Jaminan dari sisi pasokan dan harga menjadi penting dan harus terjaga. Praktek bisnis kotor yang hanya menimbulkan gejolak pasokan dan harga harus dicegah. Hambatan dalam pelayanan publik dan adanya regulasi yang tidak pro-bisnis harus segera disikapi, sehingga seluruh proses bisnis yang berjalan tidak ada hambatan.

Belanja publik diarahkan yang bersifat pro-bisnis, dalam arti dapat mendrive kemampuan produksi barang dan jasa di dalam negeri. Dalam proses konsolidasi ekonomi ini harus ada kesepakatan bahwa substi tusi impor dilakukan dengan cara mengoptimalkan kapasitas nasional terpasang terutama bagi sektor produksi padat karya yang banyak menyerap tenaga kerja.

Terkait dengan ini, perhatian pemerintah kepada pemberdayaan sektor  koperasi dan UMKM menjadi penting karena disitu terdapat jutaan orang terlibat, baik sebagai pelaku usaha maupun sebagai perajin dan  pekerja.

Sumber pertumbuhan dan penguatan daya beli masyarakat juga ada disitu sehingga membantu mengatasi masalah-masalah bisnis yang mereka hadapi harus menjadi fokus perhatian pemerintah pusat dan daerah.

Modal kerja menjadi isu utama yang mereka hadapi. Mereka tahu ada KUR dan sebagainya.

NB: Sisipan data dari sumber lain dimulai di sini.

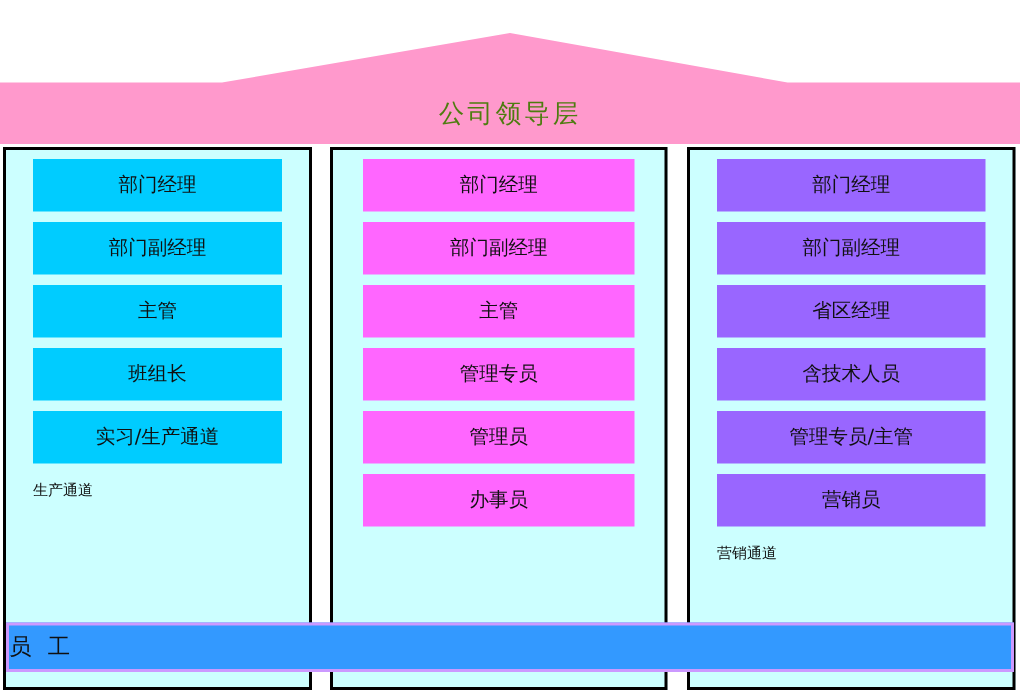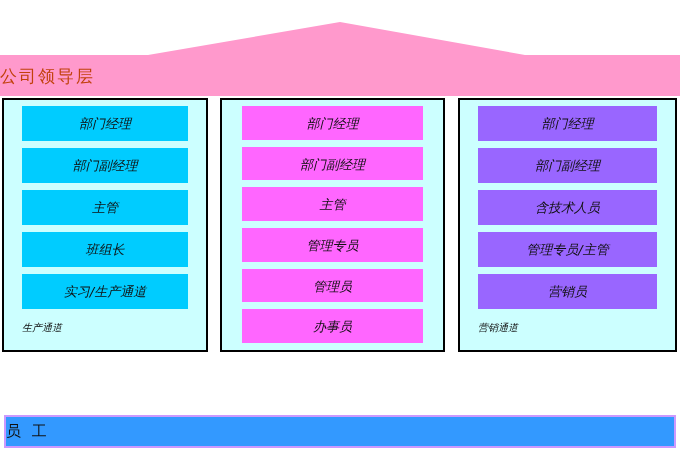"公司领导层" .roof-title { color: #c2410c -> #4d7c0f; text-align: none -> center }
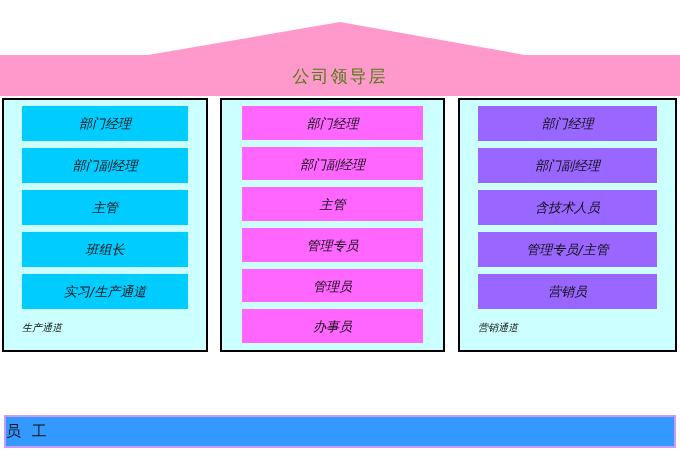"部门经理" .column { font-style: italic -> none; height: 254px -> 362px }
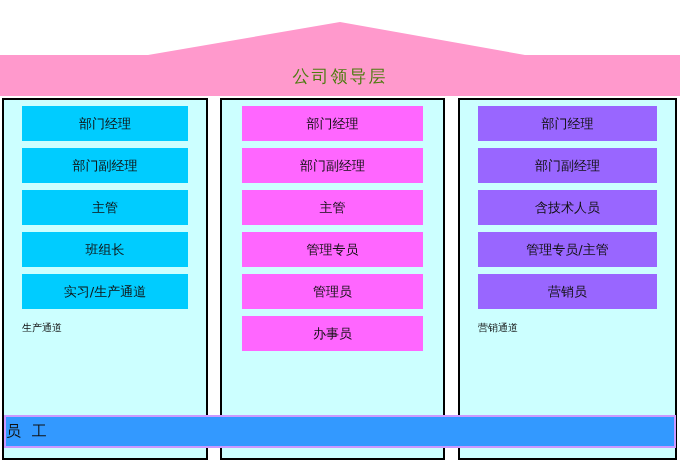"省区经理" div.role-box { html: none -> <div>省区经理</div> }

Tetapi mereka memerlukan pelayanan yang cepat karena butuh cashflow yang perputarannya cepat. Mereka mampu berproduksi dengan baik dan bisa memenuhi pesanan barang tepat waktu.

Namun, mereka baru mendapatkan bayaran setelah 1-3 bulan ke depan sejak barangnya diserahkan kepada pedagang. Fenomena ini memberikan gambaran bahwa sektor UMKM dalam praktek bisnis pada umumnya, benar-benar menjadi bantalan yang justru menopang keperluan pedagang grosir atau pedagang besar. Belum lagi kalau model bisnisnya bersifat konsinyasi.

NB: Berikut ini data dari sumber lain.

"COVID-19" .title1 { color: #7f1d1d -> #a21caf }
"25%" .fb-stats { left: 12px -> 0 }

Memang ini masalah klasik, tetapi faktanya masih seperti itu model bisnisnya. Problem mereka adalah cashflow yang muncul berkaitan erat dengan pola tata niaga yang berlangsung selama ini. Hal demikian banyak dihadapi kegiatan UMK dalam jumlah yang paling besar. Solusinya harus ada subsidi silang dalam sistem permodalan yang difasilitasi lembaga pembiayaan dengan memberikan kredit candak kulak melalui pelayanan cepat dekat lokasi produksi.

Bunganya serendah mungkin atau paling tinggi 5% tanpa agunan. Di atas itu mereka pasti keberatan karena tingkat keuntungannya tidak besar. Pemberdayaan UMKM memang memerlukan tindakan afirmasi pemerintah secara nyata dan tidak bisa sepenuhnya dilepas sesuai dengan mekanisme pasar.

Kredit progam seperti KIK dan KMKP perlu diadakan lagi sebagai modifikasi KUR. Kesimpulannya adalah kerjasama yang efektif antara BI dan pemerintah diperlukan untuk menggerakkan perputaran ekonomi domestik, antara lain mendukung pelaksanaan progam P3DN dan pemberdayaan UMKM. (penulis adalah pemerhati masalah sosial ekonomi dan industri).